Uma expressão americana: "essa merda de intimidade". A expressão pode traduzir tanto impaciência quanto o que há de sexual na relação, dependendo do tom de voz e da fisionomia do falante, de ele estar ou não sorrindo no momento de pronunciá-la. Em Ellen, que espelhava com uma espécie de ternura misericordiosa meus estados d'alma e deste modo me reconstituía as forças, estão em jogo tanto a consciência da ancestralidade típica dos judeus quanto o sentimento da razão e da fuga que caracteriza os rebeldes.
Nesse apertado quarto de hospital, Ellen recebeu minhas duas mães, seus fantasmas ou espíritos, e a linhagem dos pais, quatro milênios de judeus antipáticos, presunçosos, rígidos, e mais todas as figuras literárias mortas e moribundas, e mais todos os personagens que morrem em meus livros favoritos –o príncipe Andrei, Hadji Murad, a avó do narrador de Proust– e mais todas as viúvas, desde Andrômaca e Hécuba. E tinha também de conviver com as enfermeiras e assistentes, os internos e residentes, e mais Barry. Nunca vi tanta determinação, nem uma sedução tão sutil: seria impossível relatar aqui as promessas silenciosas, as maravilhas ocultas que ela lhes prometeu, a todos, inclusive aos fantasmas. E enquanto isso a morte ficava a meu lado, revolvendo a lama que recusava-se a ficar no fundo daquela crise medonha de pneumonia.
Nessa época, houve períodos em que vivi graças à força de vontade de Ellen, usufruindo de sua agilidade e sutileza. Era assim enquanto ela estava acordada, e foi assim enquanto sua força durou.

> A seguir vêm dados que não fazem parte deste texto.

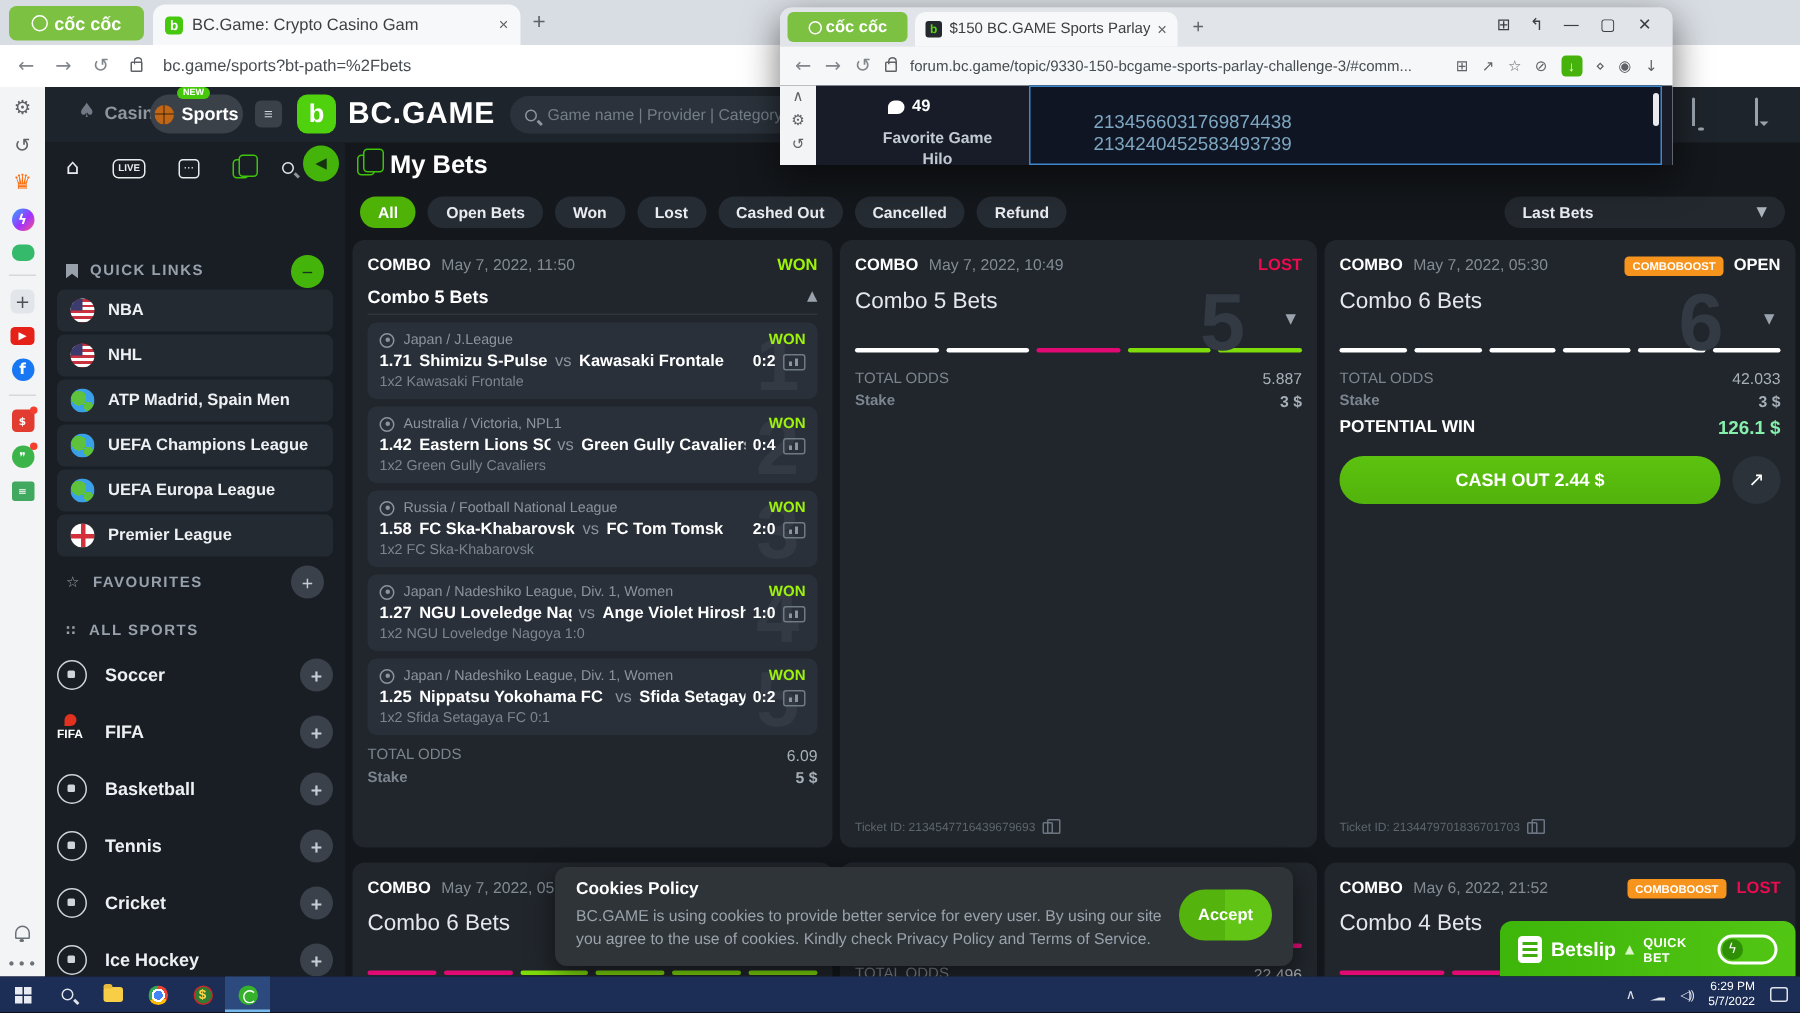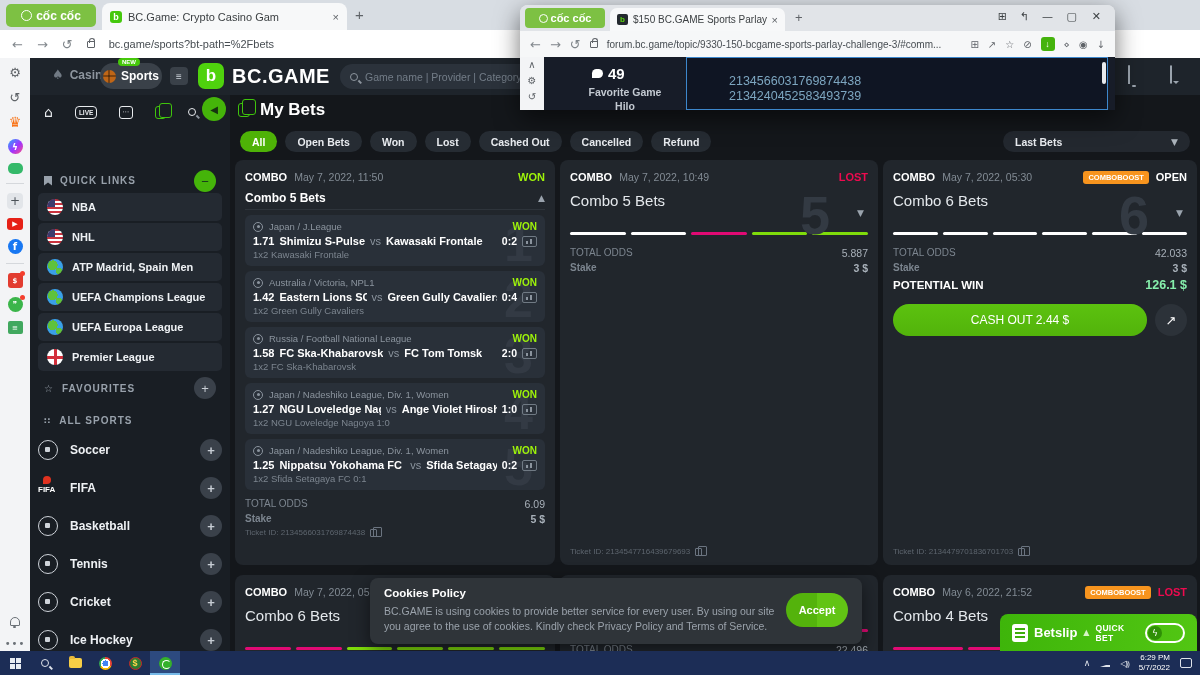"49" .comment { font-size: 15px -> 11px }
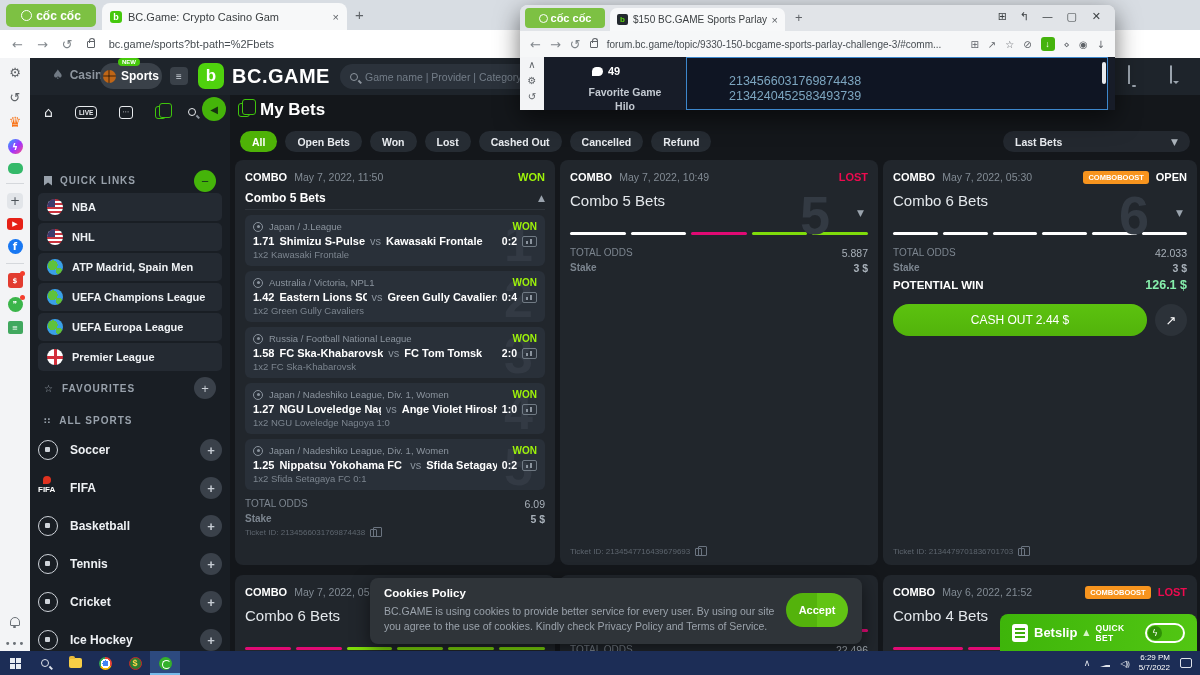"CASH OUT 2.44 $" .cashbtn { font-weight: normal -> bold }
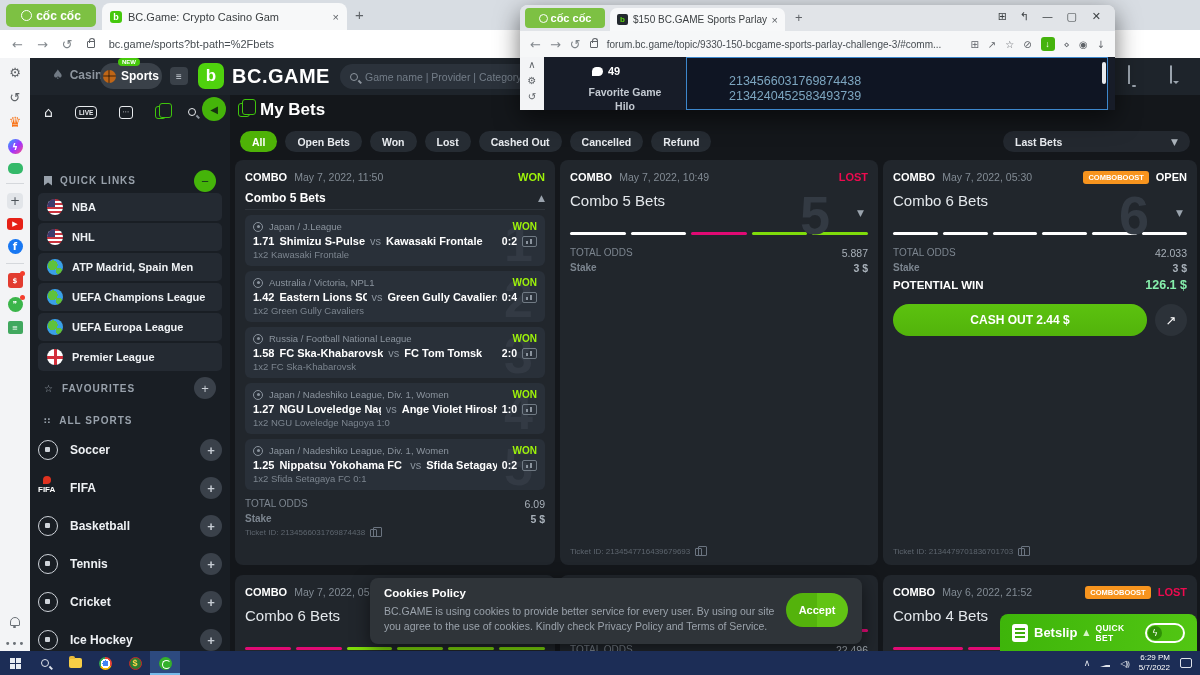"Ticket ID: 2134566031769874438" div.ticket { html: <div> <span>Ticket ID: 2134566031769874438</span> <span></span> </div> -> none }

Nossa vida normal, nossa vida cotidiana de casal, reproduzia-se, de modo truncado, no quarto de hospital: flores, frutas, um jornal, pequenas discussões, uma certa reclusão, o hábito de julgar –as coisas de sempre, mesmo às portas da morte, mesmo na presença da morte.
Mas estávamos num quarto de hospital; eu estava morrendo e não tinha muitas emoções privadas. Neste casal, o marido vivia totalmente dopado com prednisona, um esteróide que protege o paciente da dor física e da depressão criando uma estranha espécie de pré-loucura. Eu sentia uma limpidez de humor que tinha algo de sinistro, um senso de humor nauseado; era um estado estranho. E a mulher do casal estava excessivamente carinhosa, com aquela doçura que costumamos reservar aos doentes, e também apavorada, e cheia de uma esperança teimosa –bem diferente de seu estado normal. Ela temia o que poderia haver de melancólico nesta paródia caricatural e bem-intencionada de nossa vida anterior. Os meus momentos de sofrimento eram contagiosos de imediato –afinal, o quarto era muito pequeno.